- [Task objective]:
Print the records exactly. Miss nothing.

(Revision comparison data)
:::::

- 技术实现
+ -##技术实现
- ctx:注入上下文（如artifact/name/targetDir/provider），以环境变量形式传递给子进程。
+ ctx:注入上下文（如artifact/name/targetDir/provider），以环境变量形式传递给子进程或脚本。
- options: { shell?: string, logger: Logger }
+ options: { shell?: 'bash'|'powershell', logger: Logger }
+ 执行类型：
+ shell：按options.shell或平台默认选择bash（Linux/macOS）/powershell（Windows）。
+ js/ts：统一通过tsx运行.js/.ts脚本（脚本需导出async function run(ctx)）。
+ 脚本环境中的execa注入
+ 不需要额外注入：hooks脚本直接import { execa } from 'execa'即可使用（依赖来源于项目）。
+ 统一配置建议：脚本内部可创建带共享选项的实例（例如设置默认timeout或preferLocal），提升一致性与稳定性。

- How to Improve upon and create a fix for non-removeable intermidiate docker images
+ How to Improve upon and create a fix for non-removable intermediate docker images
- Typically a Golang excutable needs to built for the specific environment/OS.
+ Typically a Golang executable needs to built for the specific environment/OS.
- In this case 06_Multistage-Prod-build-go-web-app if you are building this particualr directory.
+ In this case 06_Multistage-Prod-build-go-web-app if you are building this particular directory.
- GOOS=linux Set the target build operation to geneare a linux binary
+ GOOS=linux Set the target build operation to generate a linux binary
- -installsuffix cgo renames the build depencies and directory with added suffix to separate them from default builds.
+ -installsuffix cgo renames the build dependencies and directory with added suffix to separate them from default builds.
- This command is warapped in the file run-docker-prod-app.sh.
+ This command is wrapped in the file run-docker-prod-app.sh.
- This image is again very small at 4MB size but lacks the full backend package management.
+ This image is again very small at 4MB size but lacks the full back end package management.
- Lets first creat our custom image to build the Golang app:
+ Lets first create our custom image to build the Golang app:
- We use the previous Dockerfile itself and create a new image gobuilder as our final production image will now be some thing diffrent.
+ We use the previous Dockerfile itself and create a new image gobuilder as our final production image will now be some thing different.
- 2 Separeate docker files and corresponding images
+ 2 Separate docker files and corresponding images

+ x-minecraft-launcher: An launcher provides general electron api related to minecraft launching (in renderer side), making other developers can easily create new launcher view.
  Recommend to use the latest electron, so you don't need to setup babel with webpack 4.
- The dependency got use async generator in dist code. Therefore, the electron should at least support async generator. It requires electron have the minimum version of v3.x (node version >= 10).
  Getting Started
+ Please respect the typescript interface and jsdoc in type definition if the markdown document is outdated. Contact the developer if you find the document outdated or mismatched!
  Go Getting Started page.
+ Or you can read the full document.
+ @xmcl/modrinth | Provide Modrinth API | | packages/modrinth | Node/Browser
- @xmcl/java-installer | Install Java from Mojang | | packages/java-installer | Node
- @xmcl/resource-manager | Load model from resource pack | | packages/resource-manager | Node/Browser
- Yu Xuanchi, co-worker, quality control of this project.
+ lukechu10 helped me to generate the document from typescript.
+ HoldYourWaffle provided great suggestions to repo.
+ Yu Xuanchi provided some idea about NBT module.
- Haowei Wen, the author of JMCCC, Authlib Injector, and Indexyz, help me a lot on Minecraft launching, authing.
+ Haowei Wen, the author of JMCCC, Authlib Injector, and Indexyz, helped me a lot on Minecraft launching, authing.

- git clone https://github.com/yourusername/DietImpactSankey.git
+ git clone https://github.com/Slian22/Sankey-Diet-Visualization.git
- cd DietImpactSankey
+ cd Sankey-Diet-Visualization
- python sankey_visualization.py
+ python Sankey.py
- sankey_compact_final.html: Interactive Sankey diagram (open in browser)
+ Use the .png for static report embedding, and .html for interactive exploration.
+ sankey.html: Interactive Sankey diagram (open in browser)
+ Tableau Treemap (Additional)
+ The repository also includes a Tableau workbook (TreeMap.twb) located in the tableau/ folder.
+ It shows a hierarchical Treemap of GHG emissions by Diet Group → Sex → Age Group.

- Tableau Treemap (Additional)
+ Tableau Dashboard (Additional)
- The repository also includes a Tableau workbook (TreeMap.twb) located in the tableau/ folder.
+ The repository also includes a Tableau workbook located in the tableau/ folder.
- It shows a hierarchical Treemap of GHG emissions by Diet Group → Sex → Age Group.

:::::

- [Task solution]:
- 技术实现
+ -##技术实现
- ctx:注入上下文（如artifact/name/targetDir/provider），以环境变量形式传递给子进程。
+ ctx:注入上下文（如artifact/name/targetDir/provider），以环境变量形式传递给子进程或脚本。
- options: { shell?: string, logger: Logger }
+ options: { shell?: 'bash'|'powershell', logger: Logger }
+ 执行类型：
+ shell：按options.shell或平台默认选择bash（Linux/macOS）/powershell（Windows）。
+ js/ts：统一通过tsx运行.js/.ts脚本（脚本需导出async function run(ctx)）。
+ 脚本环境中的execa注入
+ 不需要额外注入：hooks脚本直接import { execa } from 'execa'即可使用（依赖来源于项目）。
+ 统一配置建议：脚本内部可创建带共享选项的实例（例如设置默认timeout或preferLocal），提升一致性与稳定性。

- How to Improve upon and create a fix for non-removeable intermidiate docker images
+ How to Improve upon and create a fix for non-removable intermediate docker images
- Typically a Golang excutable needs to built for the specific environment/OS.
+ Typically a Golang executable needs to built for the specific environment/OS.
- In this case 06_Multistage-Prod-build-go-web-app if you are building this particualr directory.
+ In this case 06_Multistage-Prod-build-go-web-app if you are building this particular directory.
- GOOS=linux Set the target build operation to geneare a linux binary
+ GOOS=linux Set the target build operation to generate a linux binary
- -installsuffix cgo renames the build depencies and directory with added suffix to separate them from default builds.
+ -installsuffix cgo renames the build dependencies and directory with added suffix to separate them from default builds.
- This command is warapped in the file run-docker-prod-app.sh.
+ This command is wrapped in the file run-docker-prod-app.sh.
- This image is again very small at 4MB size but lacks the full backend package management.
+ This image is again very small at 4MB size but lacks the full back end package management.
- Lets first creat our custom image to build the Golang app:
+ Lets first create our custom image to build the Golang app:
- We use the previous Dockerfile itself and create a new image gobuilder as our final production image will now be some thing diffrent.
+ We use the previous Dockerfile itself and create a new image gobuilder as our final production image will now be some thing different.
- 2 Separeate docker files and corresponding images
+ 2 Separate docker files and corresponding images

+ x-minecraft-launcher: An launcher provides general electron api related to minecraft launching (in renderer side), making other developers can easily create new launcher view.
  Recommend to use the latest electron, so you don't need to setup babel with webpack 4.
- The dependency got use async generator in dist code. Therefore, the electron should at least support async generator. It requires electron have the minimum version of v3.x (node version >= 10).
  Getting Started
+ Please respect the typescript interface and jsdoc in type definition if the markdown document is outdated. Contact the developer if you find the document outdated or mismatched!
  Go Getting Started page.
+ Or you can read the full document.
+ @xmcl/modrinth | Provide Modrinth API | | packages/modrinth | Node/Browser
- @xmcl/java-installer | Install Java from Mojang | | packages/java-installer | Node
- @xmcl/resource-manager | Load model from resource pack | | packages/resource-manager | Node/Browser
- Yu Xuanchi, co-worker, quality control of this project.
+ lukechu10 helped me to generate the document from typescript.
+ HoldYourWaffle provided great suggestions to repo.
+ Yu Xuanchi provided some idea about NBT module.
- Haowei Wen, the author of JMCCC, Authlib Injector, and Indexyz, help me a lot on Minecraft launching, authing.
+ Haowei Wen, the author of JMCCC, Authlib Injector, and Indexyz, helped me a lot on Minecraft launching, authing.

- git clone https://github.com/yourusername/DietImpactSankey.git
+ git clone https://github.com/Slian22/Sankey-Diet-Visualization.git
- cd DietImpactSankey
+ cd Sankey-Diet-Visualization
- python sankey_visualization.py
+ python Sankey.py
- sankey_compact_final.html: Interactive Sankey diagram (open in browser)
+ Use the .png for static report embedding, and .html for interactive exploration.
+ sankey.html: Interactive Sankey diagram (open in browser)
+ Tableau Treemap (Additional)
+ The repository also includes a Tableau workbook (TreeMap.twb) located in the tableau/ folder.
+ It shows a hierarchical Treemap of GHG emissions by Diet Group → Sex → Age Group.

- Tableau Treemap (Additional)
+ Tableau Dashboard (Additional)
- The repository also includes a Tableau workbook (TreeMap.twb) located in the tableau/ folder.
+ The repository also includes a Tableau workbook located in the tableau/ folder.
- It shows a hierarchical Treemap of GHG emissions by Diet Group → Sex → Age Group.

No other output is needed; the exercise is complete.